(DATA EXTRACTS):
------------------------

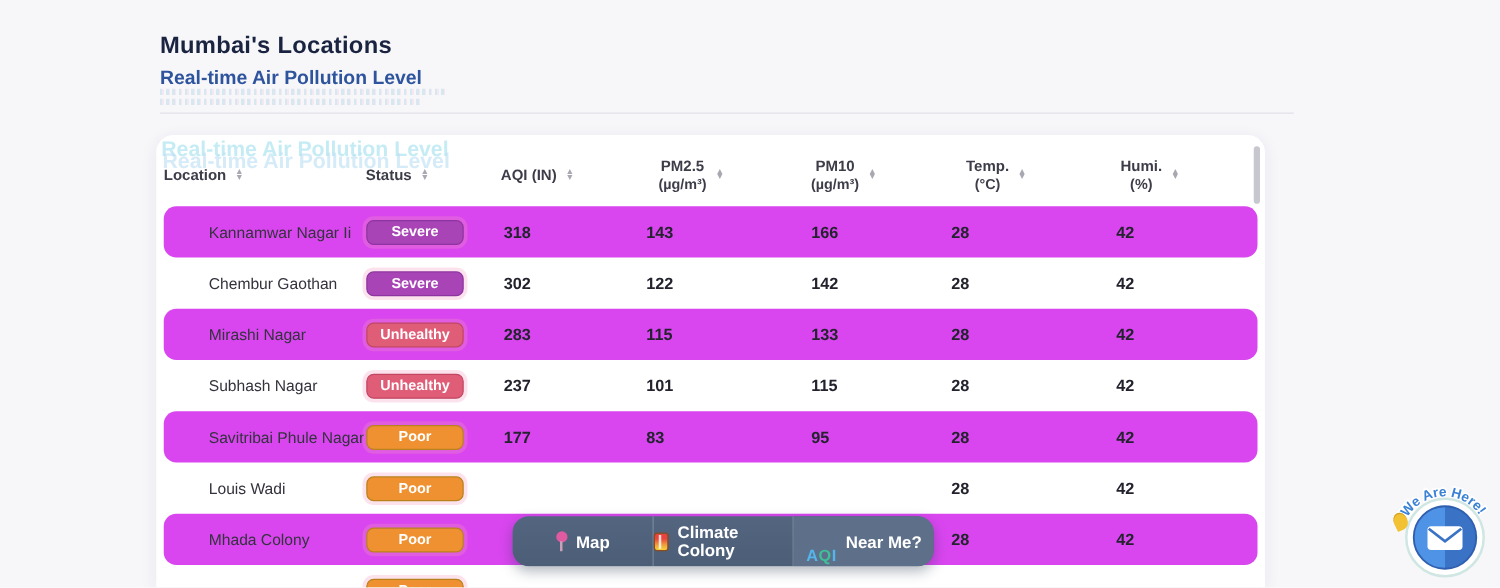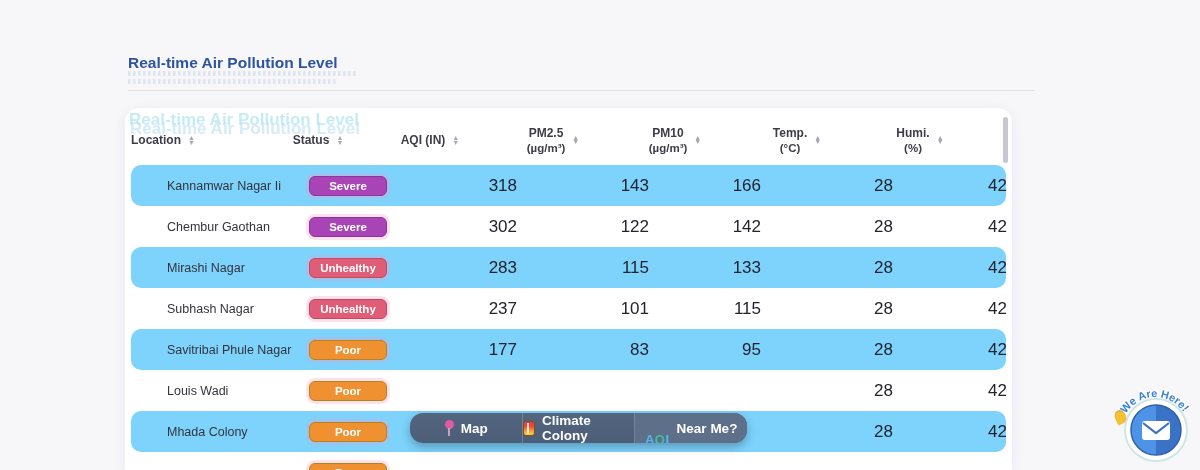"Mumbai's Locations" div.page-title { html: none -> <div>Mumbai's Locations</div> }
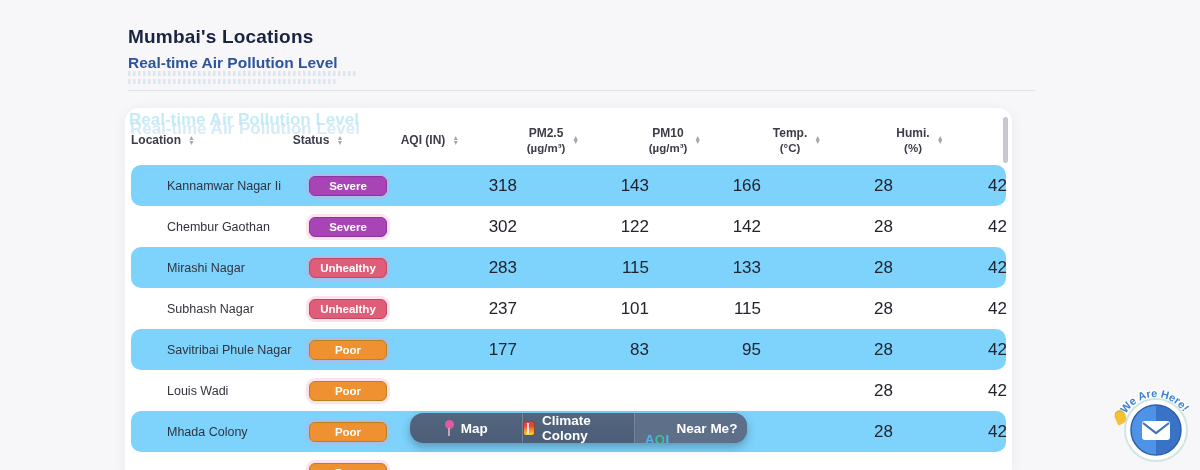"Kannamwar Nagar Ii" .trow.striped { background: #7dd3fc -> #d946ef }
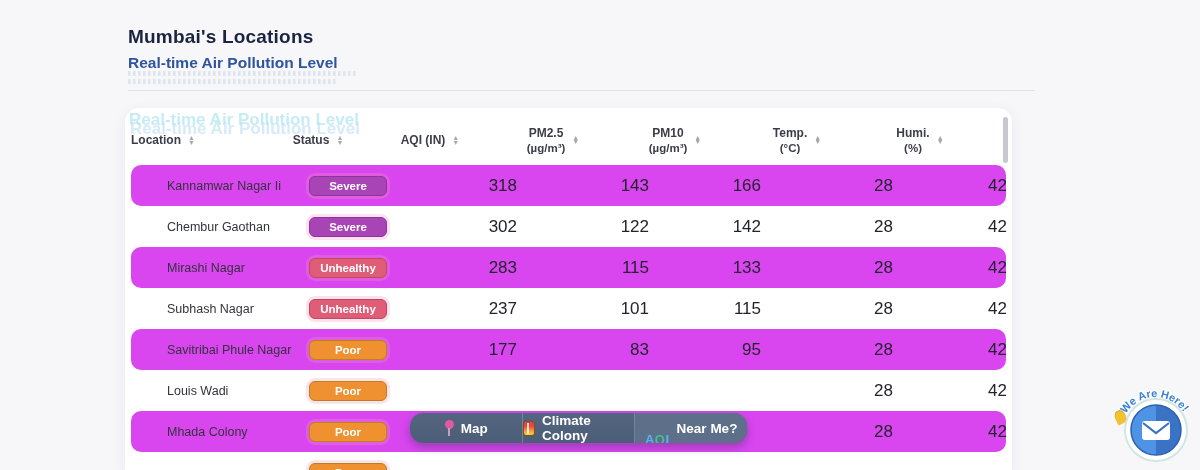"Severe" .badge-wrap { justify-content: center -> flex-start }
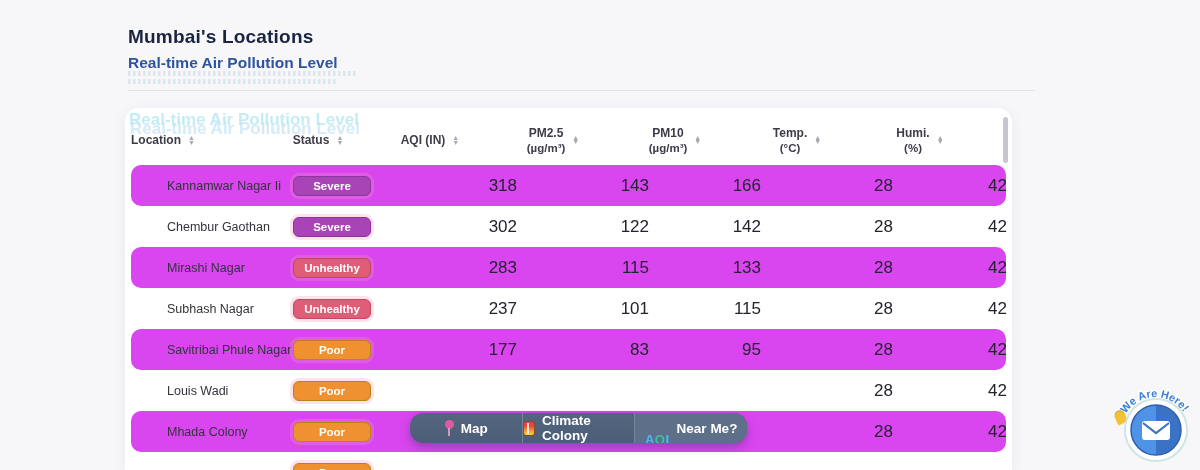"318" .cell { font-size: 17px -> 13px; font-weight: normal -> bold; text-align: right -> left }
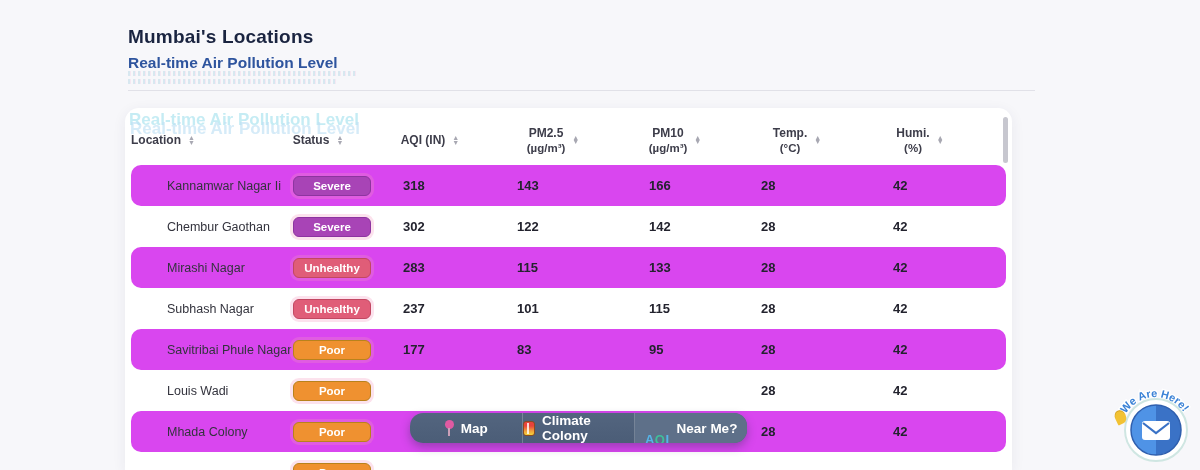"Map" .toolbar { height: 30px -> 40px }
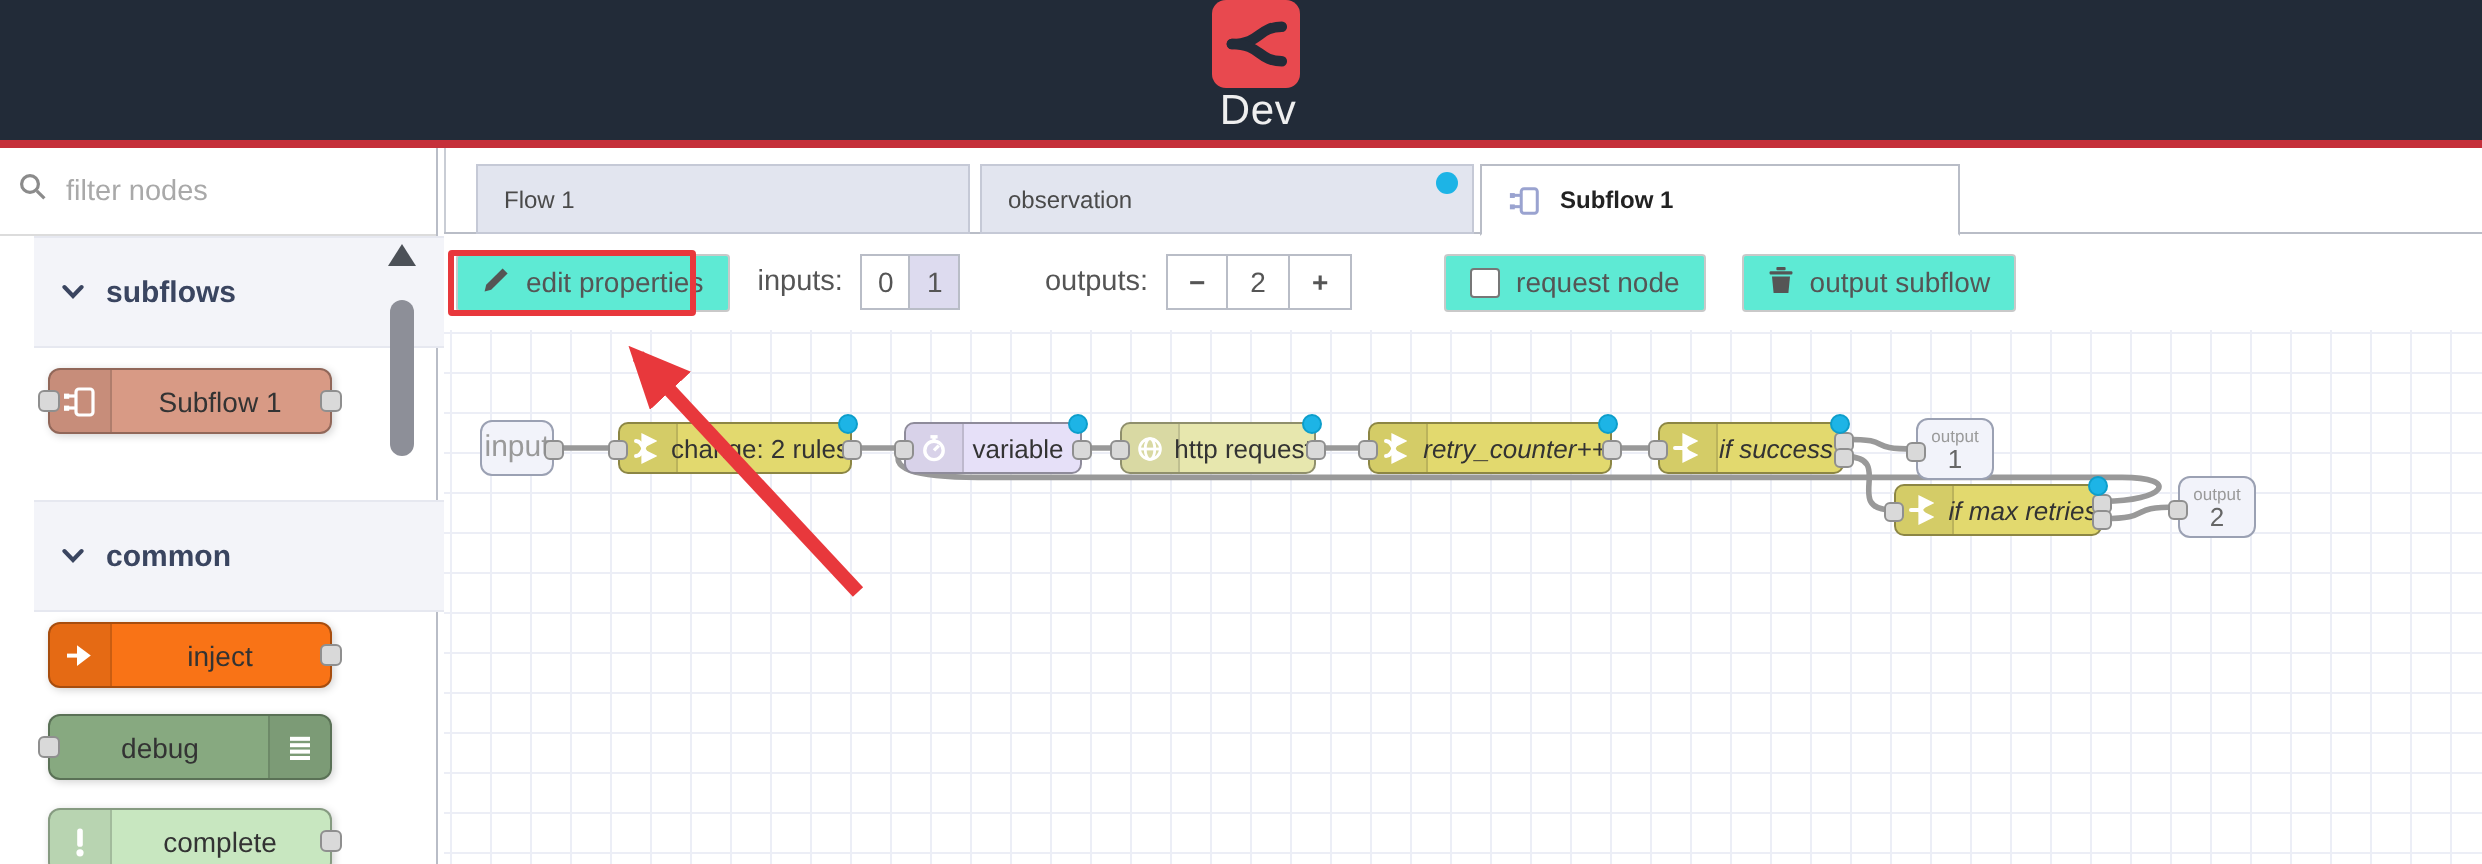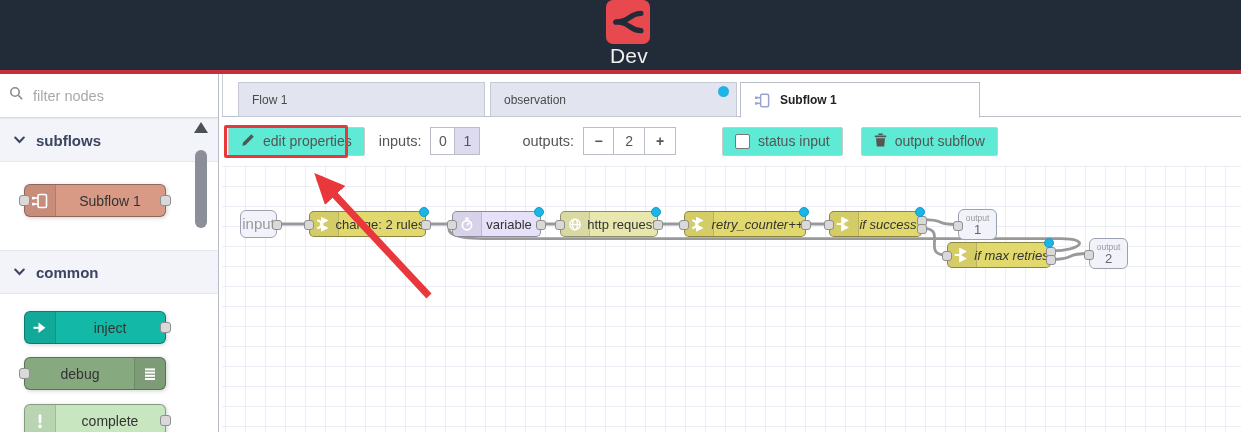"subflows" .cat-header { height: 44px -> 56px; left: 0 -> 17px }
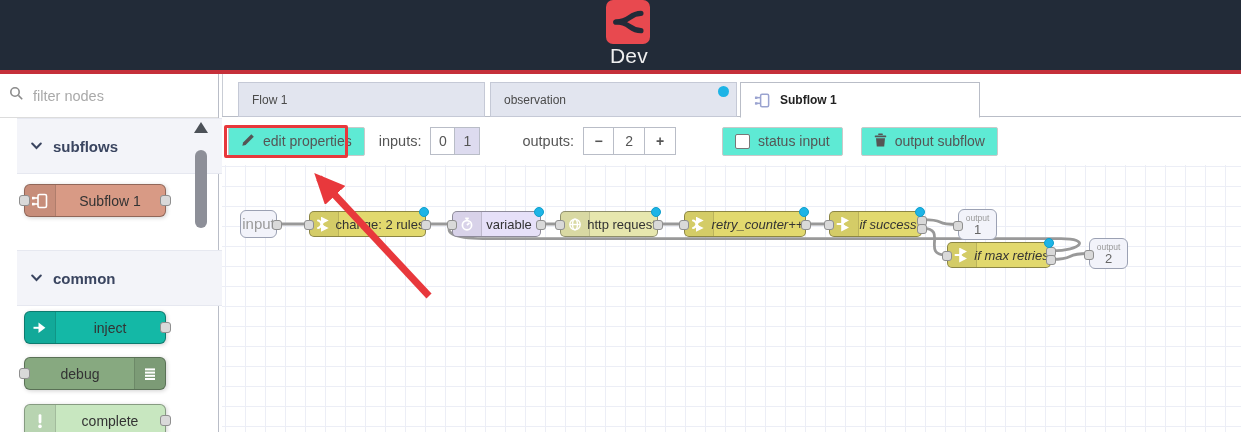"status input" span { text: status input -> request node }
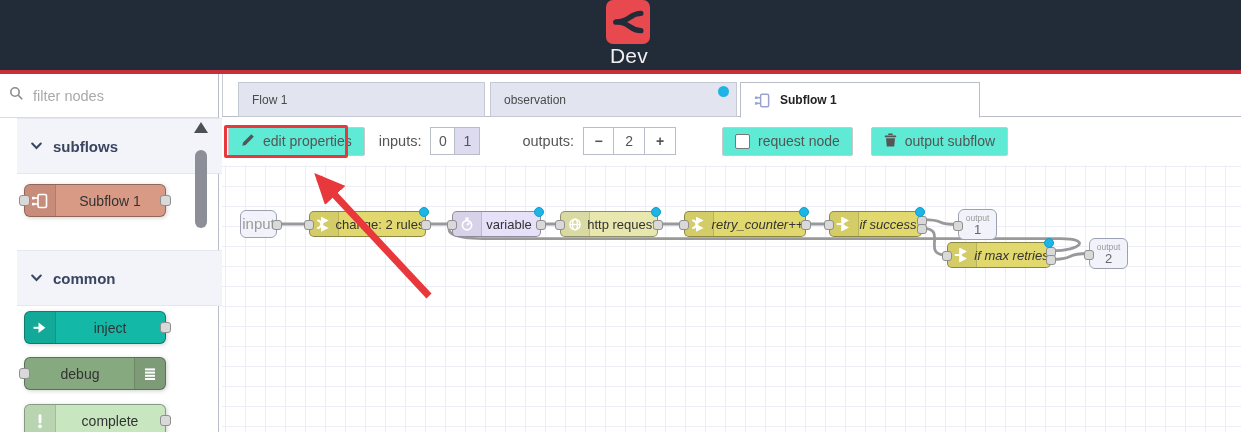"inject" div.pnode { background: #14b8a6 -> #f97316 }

------------------------

Apart from its pictures, the data is to be repeated exactly.

"Mumbai's Locations" div.page-title { html: none -> <div>Mumbai's Locations</div> }
"Kannamwar Nagar Ii" .trow.striped { background: #7dd3fc -> #d946ef }
"Severe" .badge-wrap { justify-content: center -> flex-start }
"318" .cell { font-size: 17px -> 13px; font-weight: normal -> bold; text-align: right -> left }
"Map" .toolbar { height: 30px -> 40px }
"subflows" .cat-header { height: 44px -> 56px; left: 0 -> 17px }
"status input" span { text: status input -> request node }
"inject" div.pnode { background: #14b8a6 -> #f97316 }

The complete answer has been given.